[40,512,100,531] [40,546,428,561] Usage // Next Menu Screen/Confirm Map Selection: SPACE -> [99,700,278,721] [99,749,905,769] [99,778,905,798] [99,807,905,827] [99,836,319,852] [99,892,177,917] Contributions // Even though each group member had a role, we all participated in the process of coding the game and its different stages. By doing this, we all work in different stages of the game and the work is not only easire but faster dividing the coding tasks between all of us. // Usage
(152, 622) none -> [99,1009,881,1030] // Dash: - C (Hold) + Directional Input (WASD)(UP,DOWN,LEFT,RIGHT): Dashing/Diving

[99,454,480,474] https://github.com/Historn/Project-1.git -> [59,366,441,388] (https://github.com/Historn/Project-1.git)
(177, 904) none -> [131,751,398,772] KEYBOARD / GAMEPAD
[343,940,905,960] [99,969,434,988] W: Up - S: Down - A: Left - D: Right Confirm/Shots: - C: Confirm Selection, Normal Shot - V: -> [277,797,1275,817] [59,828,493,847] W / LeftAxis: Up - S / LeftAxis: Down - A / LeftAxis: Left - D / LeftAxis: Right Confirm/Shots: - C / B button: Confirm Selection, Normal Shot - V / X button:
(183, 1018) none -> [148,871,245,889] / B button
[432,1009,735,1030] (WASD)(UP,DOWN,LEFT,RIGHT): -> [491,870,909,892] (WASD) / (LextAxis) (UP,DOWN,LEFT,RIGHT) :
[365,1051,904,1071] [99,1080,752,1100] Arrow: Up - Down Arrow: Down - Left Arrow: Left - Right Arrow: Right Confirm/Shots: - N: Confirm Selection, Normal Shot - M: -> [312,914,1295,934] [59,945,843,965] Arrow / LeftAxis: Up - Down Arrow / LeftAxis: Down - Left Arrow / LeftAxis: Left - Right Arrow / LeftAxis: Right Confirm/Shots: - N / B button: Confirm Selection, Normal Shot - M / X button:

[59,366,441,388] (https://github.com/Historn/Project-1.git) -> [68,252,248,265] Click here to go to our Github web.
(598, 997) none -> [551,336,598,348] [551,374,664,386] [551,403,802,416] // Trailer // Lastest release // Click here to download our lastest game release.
------------------------------------------------
▶ [Assignment]: Within the material above, the line with "[99,454,480,474] https://github.com/Historn/Project-1.git ->" opens the range and the line with "(177, 904) none" closes it; reproduce that range word for word.

▶ [Exercise response]:
[99,454,480,474] https://github.com/Historn/Project-1.git -> [59,366,441,388] (https://github.com/Historn/Project-1.git)
(177, 904) none -> [131,751,398,772] KEYBOARD / GAMEPAD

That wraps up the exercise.